From about ages four to seven, (although even toddlers can play some variations of these games), the games should be circle and singing kinds of games, and could also include clapping and rhyming kinds of games.
From the ages of seven through fourteen, there is a period of “unparalled drama” the authors note as the child is changing and becoming an individual. There are polarities seen in development and in the course of development itself – a push and a pull, a movement and a countermovement. The games typified during these ages include tag for the ages of seven through ten, and games of throwing and catch from ages ten through fourteen.
If we look briefly by age:
At age seven we still see circle and singing games as important and often well-loved, but with a transition to new forms of play.
At age eight, words form the basis for question and answer kinds of games that show the opposing forces in life of good and bad,such as games involving a wolf and sheep or fox and cockerel.
At age nine, there is often an underlying tone of mockery in children of this age and the games reflect this observation the child performs in watching people and how they do things. “Thief and delivery”, where there are teams of thieves and catchers, is often a popular game seen at this age.

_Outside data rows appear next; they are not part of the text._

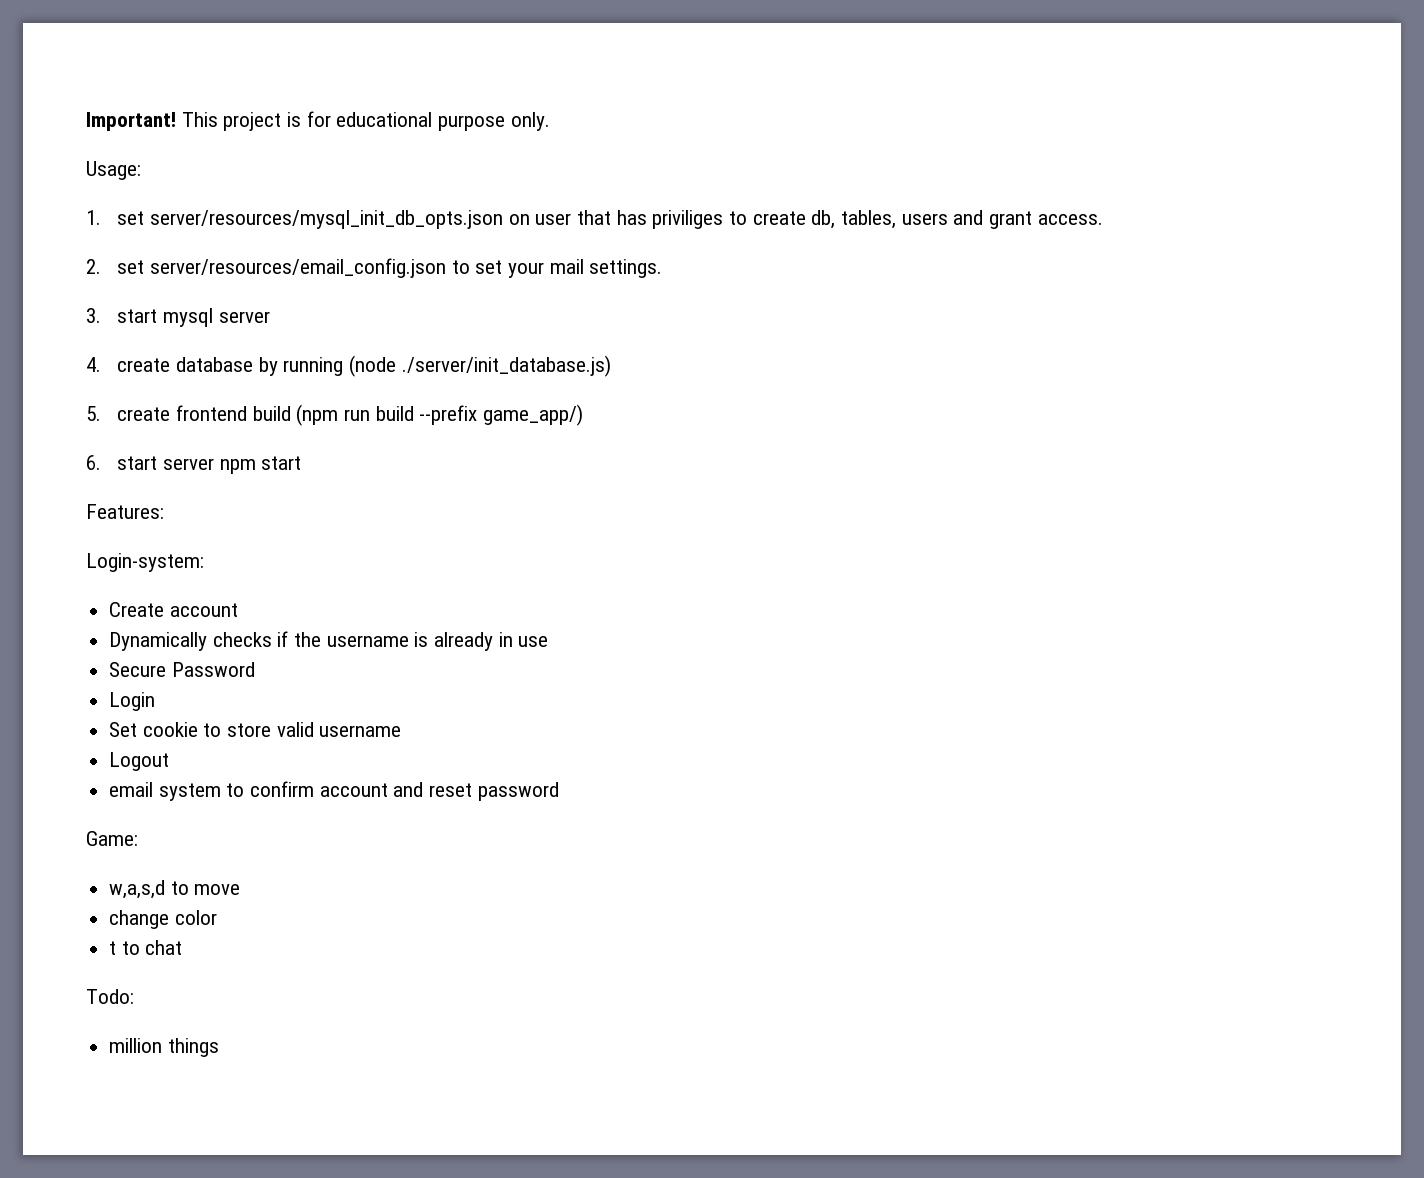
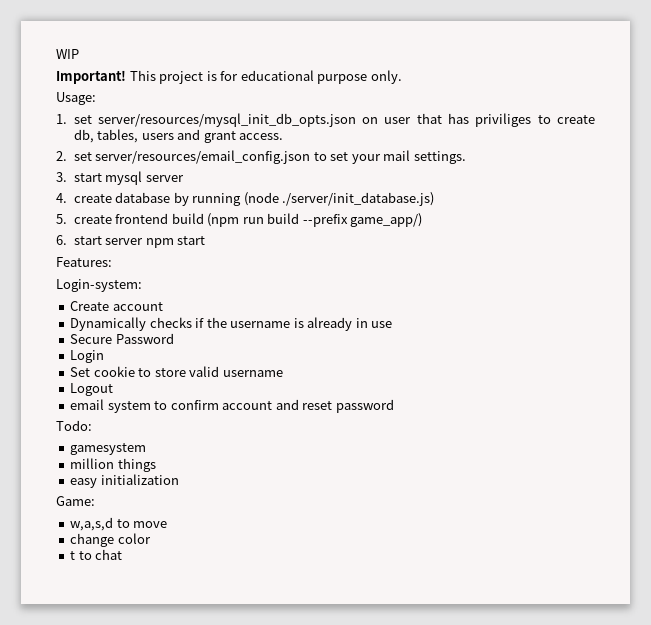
+ WIP
+ Todo:
+ gamesystem
+ million things
+ easy initialization
- Todo:
- million things

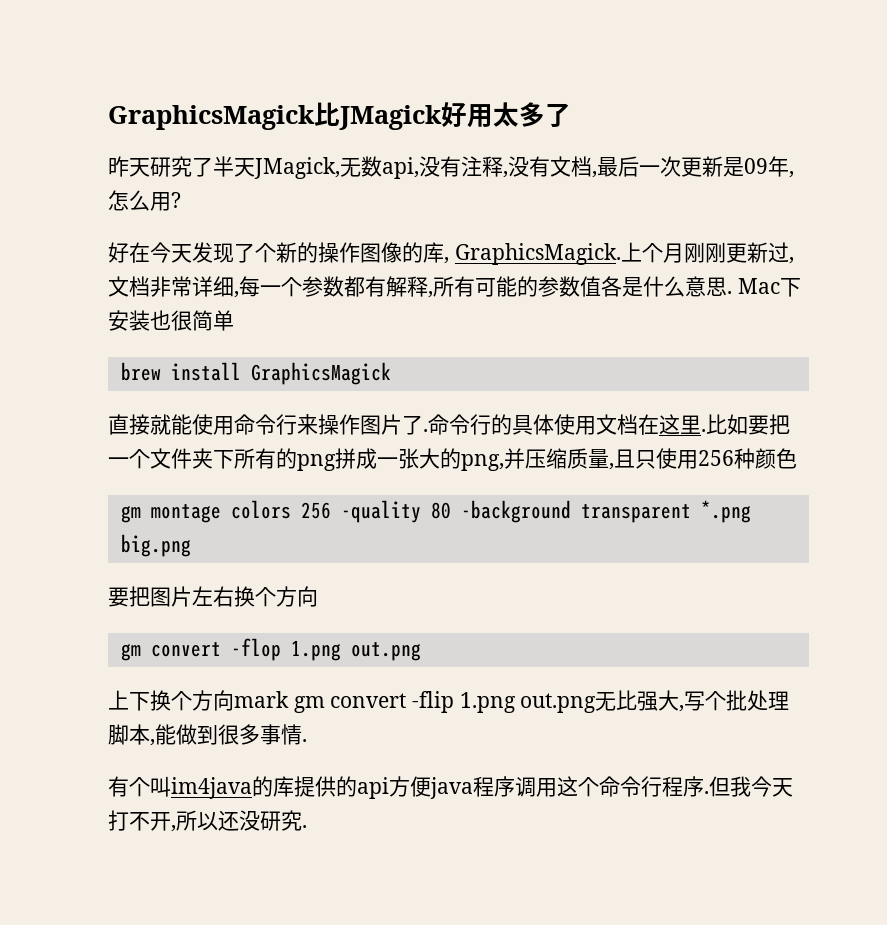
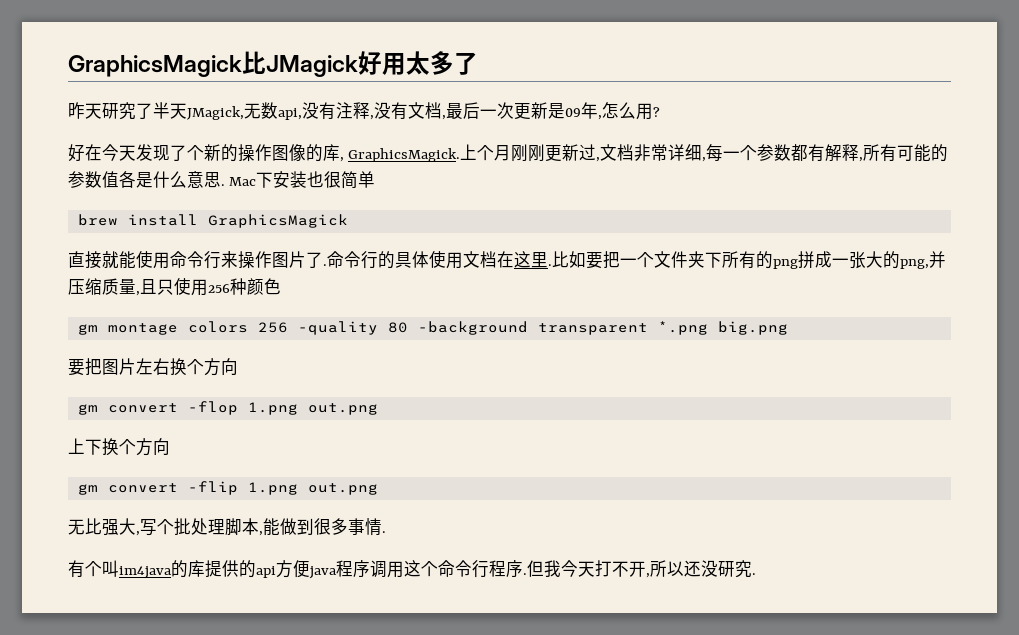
- 上下换个方向mark gm convert -flip 1.png out.png无比强大,写个批处理脚本,能做到很多事情.
+ 上下换个方向
+ gm convert -flip 1.png out.png
+ 无比强大,写个批处理脚本,能做到很多事情.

At ten years old, games include an element of rough and tumble play fighting.
At eleven years old, games often include catch and throwing, and tag games often hold an element of freeing himself or others. I am sure many of us remember hours of playing freeze tag or variations of freeze tag, and this was the age for that!
At twelve years old, games include skillfully catching and throwing, skillfully passing a ball, skillfully running and shooting a ball. A child realizes through games such as these that they have control of their limbs — their limbs which at age twelve often feel so heavy.
At age thirteen, games often include running around bases such as in softball , with movement into the adolescent years with such games as tennis and volleyball.
There are archetypal movements and truths these games hold for children of these ages, which this book goes into in detail. There are also, of course, many games divided by age, from which to choose. Homeschooling families may be disappointed since many require a larger group, but that could be a wonderful task to get together a number of children from your neighborhood to play.